TASK ITEM | Print the whole listing exactly as it appears, but skip the pictures.

———

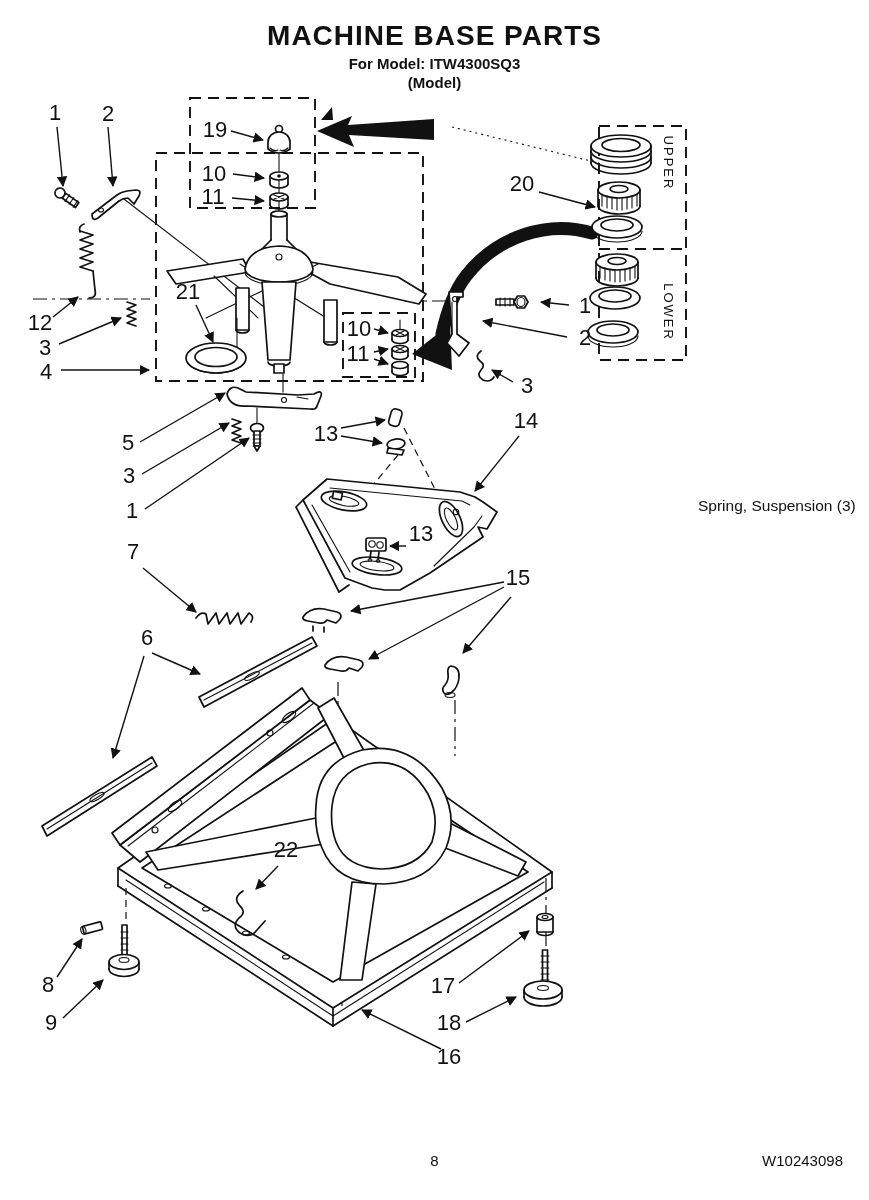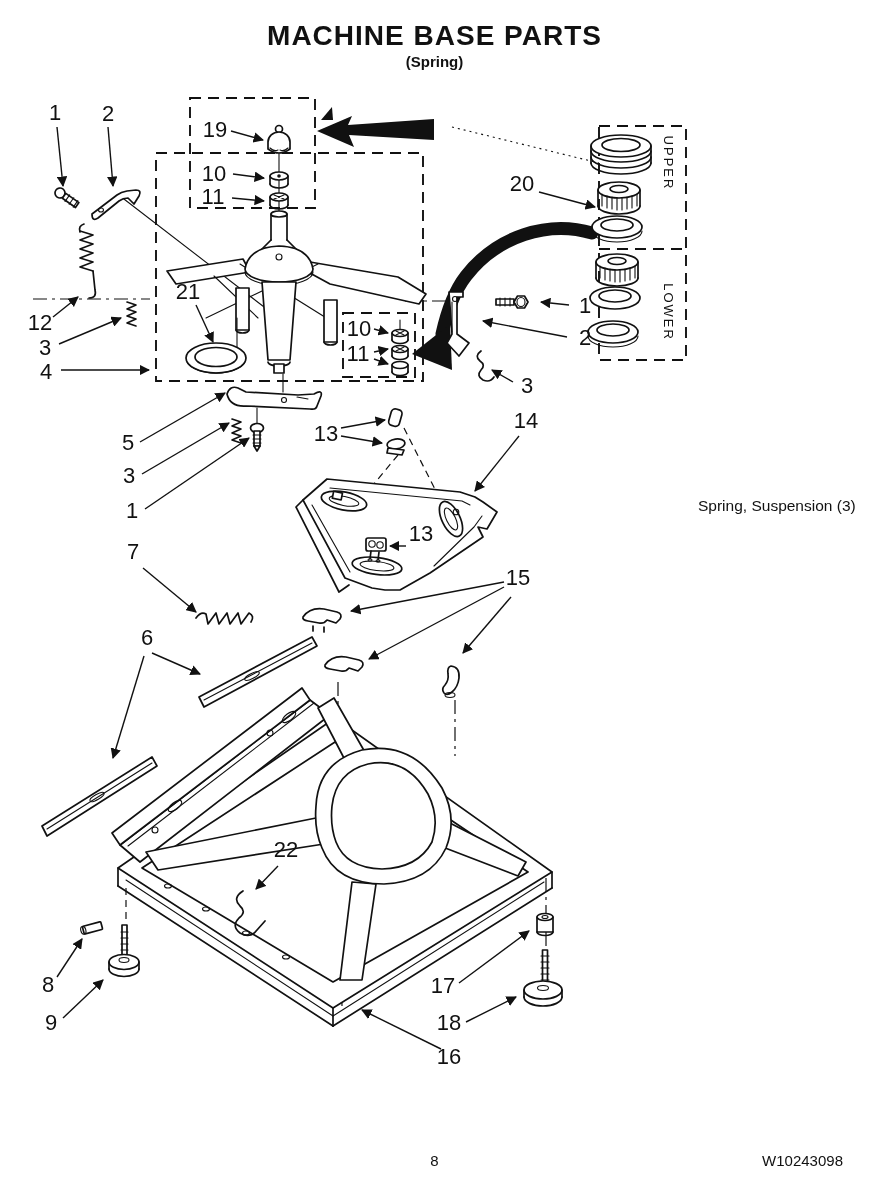--- a/index.html
+++ b/index.html
@@ -33,6 +33,7 @@
 
   <div class="hdr">
     <div class="title">MACHINE BASE PARTS</div>
+    <div class="model">For Model: ITW4300SQ3</div>
     <div class="finish">(Spring)</div>
   </div>
 

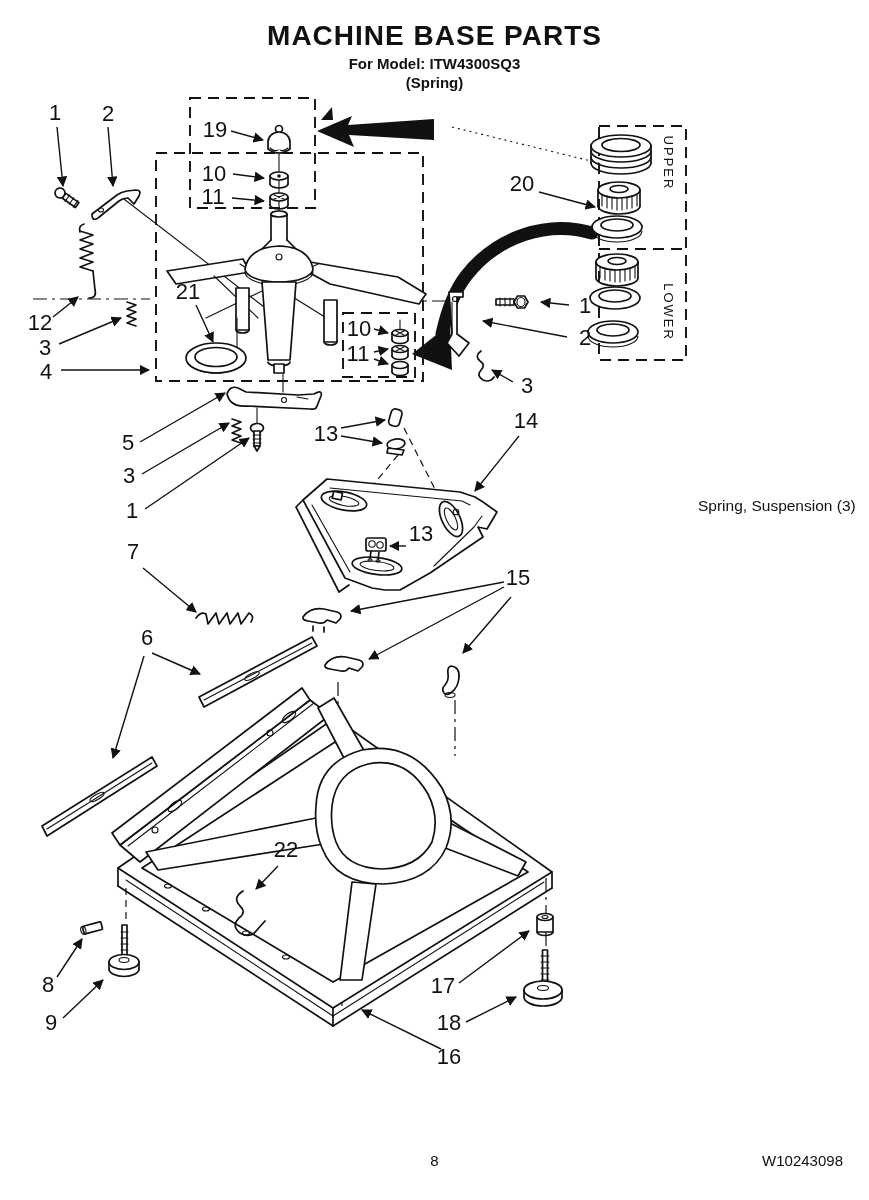--- a/index.html
+++ b/index.html
@@ -34,7 +34,7 @@
   <div class="hdr">
     <div class="title">MACHINE BASE PARTS</div>
     <div class="model">For Model: ITW4300SQ3</div>
-    <div class="finish">(Spring)</div>
+    <div class="finish">(Model)</div>
   </div>
 
   <svg width="869" height="1200" viewBox="0 0 869 1200">

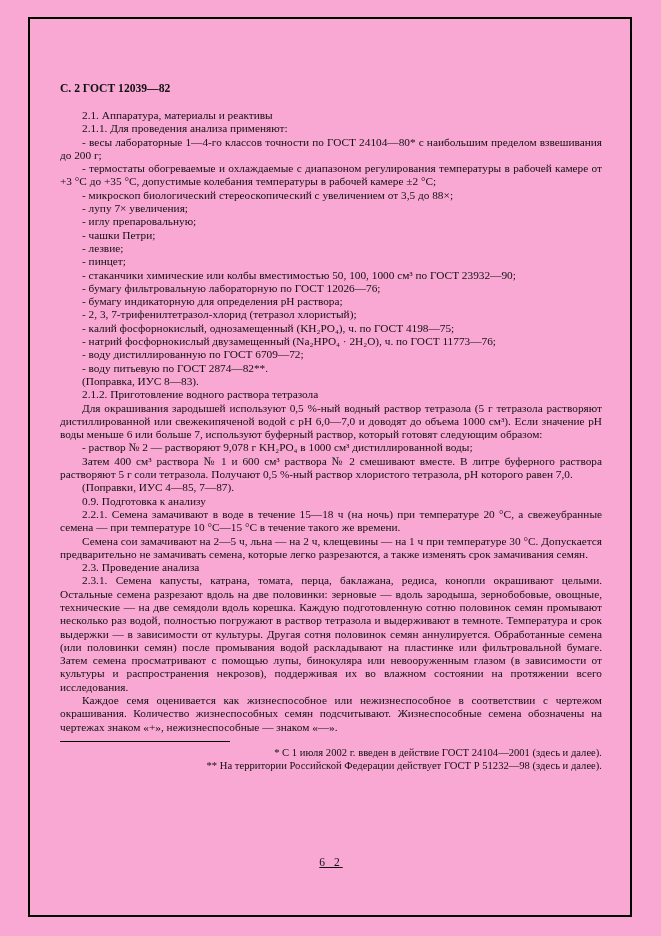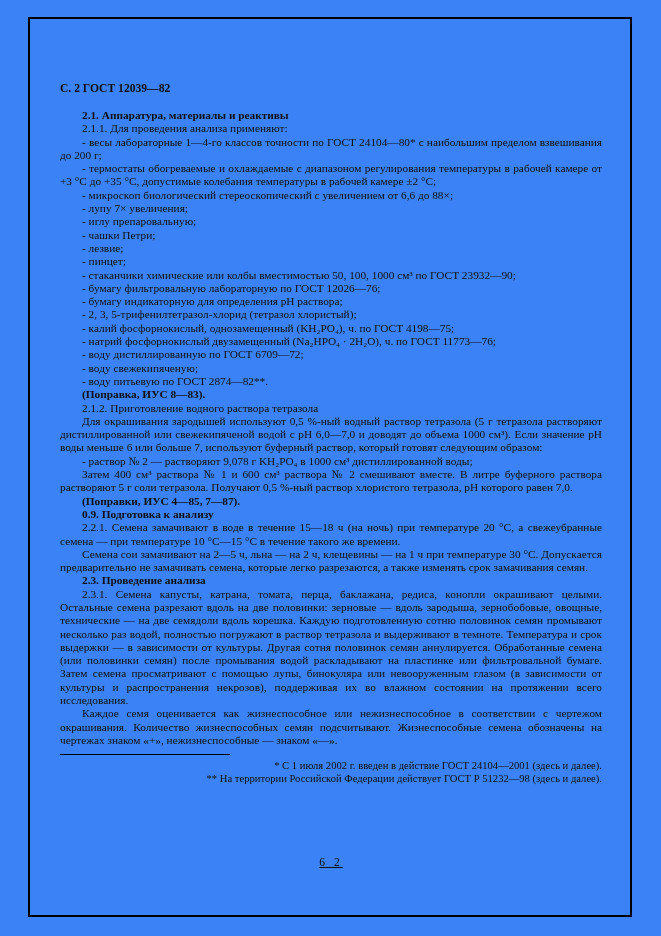--- a/index.html
+++ b/index.html
@@ -13,7 +13,7 @@
   .page {
     position: relative;
     width: 661px; height: 936px;
-    background: #3b82f6;
+    background: #f9a8d4;
     overflow: hidden;
   }
   .frame {

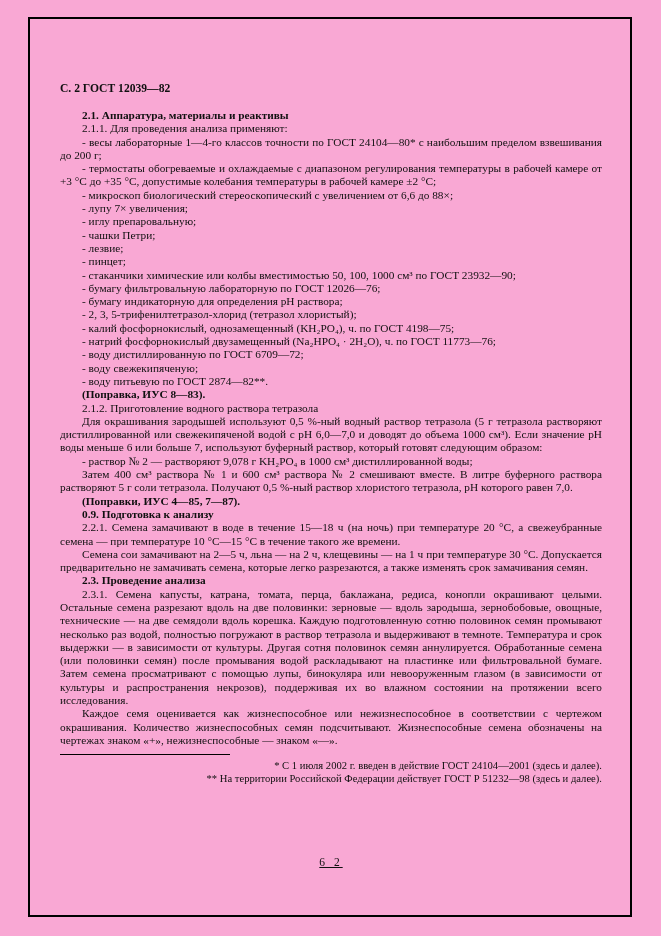--- a/index.html
+++ b/index.html
@@ -41,7 +41,7 @@
     text-align: justify;
     text-indent: 22px;
   }
-  .para.bold { font-weight: bold; }
+  .para.bold { font-weight: normal; }
   .footnotes {
     margin-top: 7px;
     font-size: 10.6px;

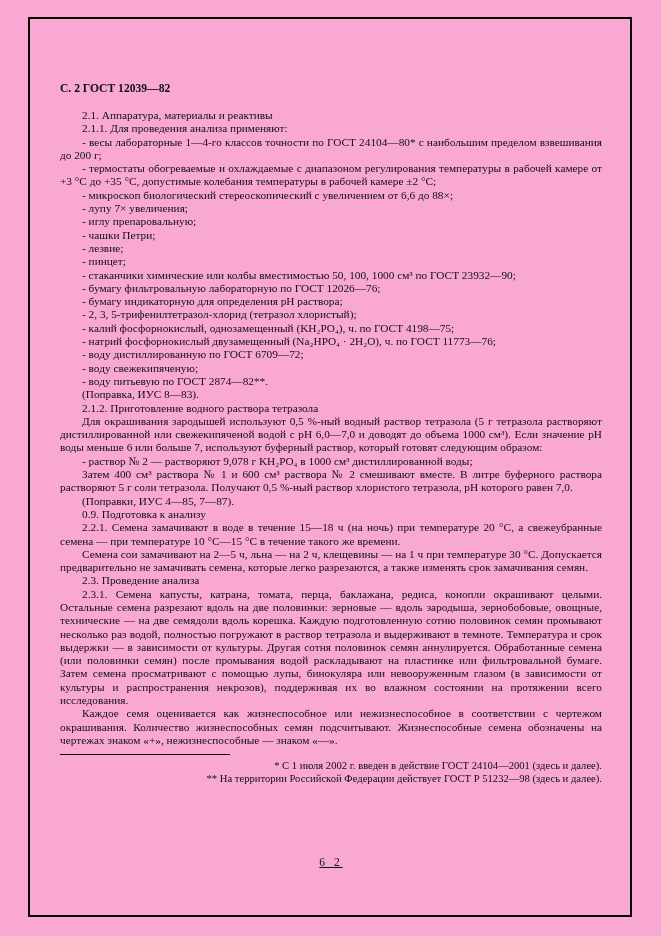--- a/index.html
+++ b/index.html
@@ -77,7 +77,7 @@
         <p class="para">2.1.1. Для проведения анализа применяют:</p>
         <p class="para">- весы лабораторные 1—4-го классов точности по ГОСТ 24104—80* с наибольшим пределом взвешивания до 200 г;</p>
         <p class="para">- термостаты обогреваемые и охлаждаемые с диапазоном регулирования температуры в рабочей камере от +3 °С до +35 °С, допустимые колебания температуры в рабочей камере ±2 °С;</p>
-        <p class="para">- микроскоп биологический стереоскопический с увеличением от 6,6 до 88×;</p>
+        <p class="para">- микроскоп биологический стереоскопический с увеличением от 3,5 до 88×;</p>
         <p class="para">- лупу 7× увеличения;</p>
         <p class="para">- иглу препаровальную;</p>
         <p class="para">- чашки Петри;</p>

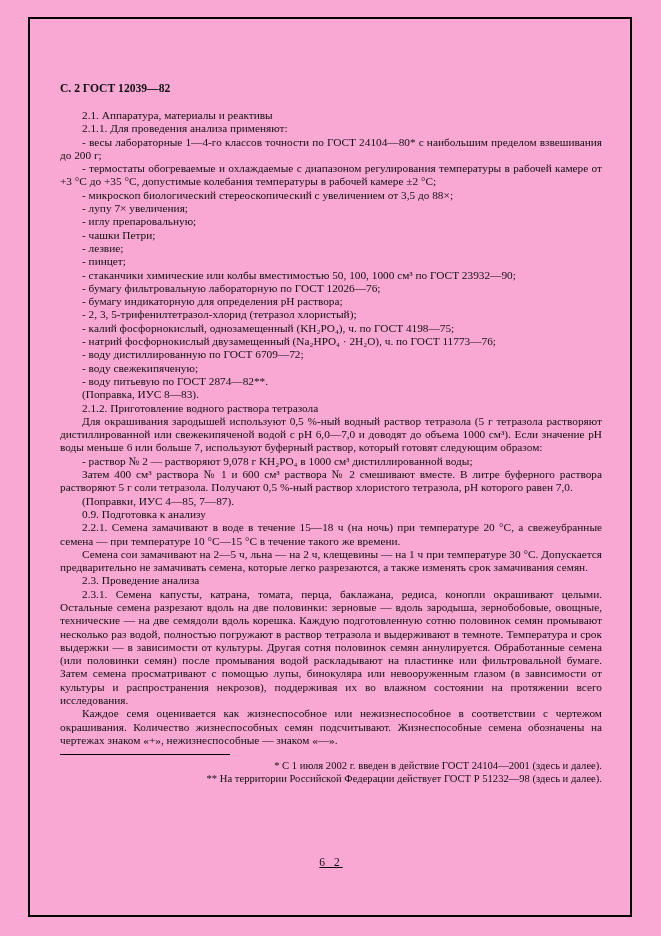--- a/index.html
+++ b/index.html
@@ -86,7 +86,7 @@
         <p class="para">- стаканчики химические или колбы вместимостью 50, 100, 1000 см³ по ГОСТ 23932—90;</p>
         <p class="para">- бумагу фильтровальную лабораторную по ГОСТ 12026—76;</p>
         <p class="para">- бумагу индикаторную для определения рН раствора;</p>
-        <p class="para">- 2, 3, 5-трифенилтетразол-хлорид (тетразол хлористый);</p>
+        <p class="para">- 2, 3, 7-трифенилтетразол-хлорид (тетразол хлористый);</p>
         <p class="para">- калий фосфорнокислый, однозамещенный (KH₂PO₄), ч. по ГОСТ 4198—75;</p>
         <p class="para">- натрий фосфорнокислый двузамещенный (Na₂HPO₄ · 2H₂O), ч. по ГОСТ 11773—76;</p>
         <p class="para">- воду дистиллированную по ГОСТ 6709—72;</p>

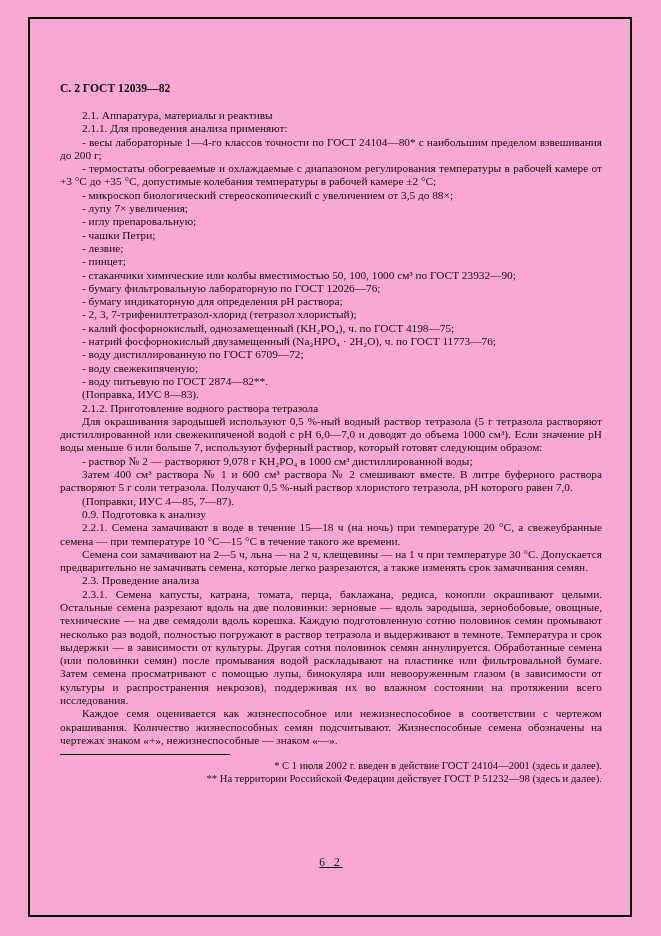--- a/index.html
+++ b/index.html
@@ -90,7 +90,6 @@
         <p class="para">- калий фосфорнокислый, однозамещенный (KH₂PO₄), ч. по ГОСТ 4198—75;</p>
         <p class="para">- натрий фосфорнокислый двузамещенный (Na₂HPO₄ · 2H₂O), ч. по ГОСТ 11773—76;</p>
         <p class="para">- воду дистиллированную по ГОСТ 6709—72;</p>
-        <p class="para">- воду свежекипяченую;</p>
         <p class="para">- воду питьевую по ГОСТ 2874—82**.</p>
         <p class="para bold">(Поправка, ИУС 8—83).</p>
         <p class="para">2.1.2. Приготовление водного раствора тетразола</p>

———

SOLUTION BELOW |
--- a/index.html
+++ b/index.html
@@ -33,6 +33,7 @@
 
   <div class="hdr">
     <div class="title">MACHINE BASE PARTS</div>
+    <div class="model">For Model: ITW4300SQ3</div>
     <div class="finish">(Spring)</div>
   </div>
 

--- a/index.html
+++ b/index.html
@@ -34,7 +34,7 @@
   <div class="hdr">
     <div class="title">MACHINE BASE PARTS</div>
     <div class="model">For Model: ITW4300SQ3</div>
-    <div class="finish">(Spring)</div>
+    <div class="finish">(Model)</div>
   </div>
 
   <svg width="869" height="1200" viewBox="0 0 869 1200">

--- a/index.html
+++ b/index.html
@@ -13,7 +13,7 @@
   .page {
     position: relative;
     width: 661px; height: 936px;
-    background: #3b82f6;
+    background: #f9a8d4;
     overflow: hidden;
   }
   .frame {

--- a/index.html
+++ b/index.html
@@ -41,7 +41,7 @@
     text-align: justify;
     text-indent: 22px;
   }
-  .para.bold { font-weight: bold; }
+  .para.bold { font-weight: normal; }
   .footnotes {
     margin-top: 7px;
     font-size: 10.6px;

--- a/index.html
+++ b/index.html
@@ -77,7 +77,7 @@
         <p class="para">2.1.1. Для проведения анализа применяют:</p>
         <p class="para">- весы лабораторные 1—4-го классов точности по ГОСТ 24104—80* с наибольшим пределом взвешивания до 200 г;</p>
         <p class="para">- термостаты обогреваемые и охлаждаемые с диапазоном регулирования температуры в рабочей камере от +3 °С до +35 °С, допустимые колебания температуры в рабочей камере ±2 °С;</p>
-        <p class="para">- микроскоп биологический стереоскопический с увеличением от 6,6 до 88×;</p>
+        <p class="para">- микроскоп биологический стереоскопический с увеличением от 3,5 до 88×;</p>
         <p class="para">- лупу 7× увеличения;</p>
         <p class="para">- иглу препаровальную;</p>
         <p class="para">- чашки Петри;</p>

--- a/index.html
+++ b/index.html
@@ -86,7 +86,7 @@
         <p class="para">- стаканчики химические или колбы вместимостью 50, 100, 1000 см³ по ГОСТ 23932—90;</p>
         <p class="para">- бумагу фильтровальную лабораторную по ГОСТ 12026—76;</p>
         <p class="para">- бумагу индикаторную для определения рН раствора;</p>
-        <p class="para">- 2, 3, 5-трифенилтетразол-хлорид (тетразол хлористый);</p>
+        <p class="para">- 2, 3, 7-трифенилтетразол-хлорид (тетразол хлористый);</p>
         <p class="para">- калий фосфорнокислый, однозамещенный (KH₂PO₄), ч. по ГОСТ 4198—75;</p>
         <p class="para">- натрий фосфорнокислый двузамещенный (Na₂HPO₄ · 2H₂O), ч. по ГОСТ 11773—76;</p>
         <p class="para">- воду дистиллированную по ГОСТ 6709—72;</p>

--- a/index.html
+++ b/index.html
@@ -90,7 +90,6 @@
         <p class="para">- калий фосфорнокислый, однозамещенный (KH₂PO₄), ч. по ГОСТ 4198—75;</p>
         <p class="para">- натрий фосфорнокислый двузамещенный (Na₂HPO₄ · 2H₂O), ч. по ГОСТ 11773—76;</p>
         <p class="para">- воду дистиллированную по ГОСТ 6709—72;</p>
-        <p class="para">- воду свежекипяченую;</p>
         <p class="para">- воду питьевую по ГОСТ 2874—82**.</p>
         <p class="para bold">(Поправка, ИУС 8—83).</p>
         <p class="para">2.1.2. Приготовление водного раствора тетразола</p>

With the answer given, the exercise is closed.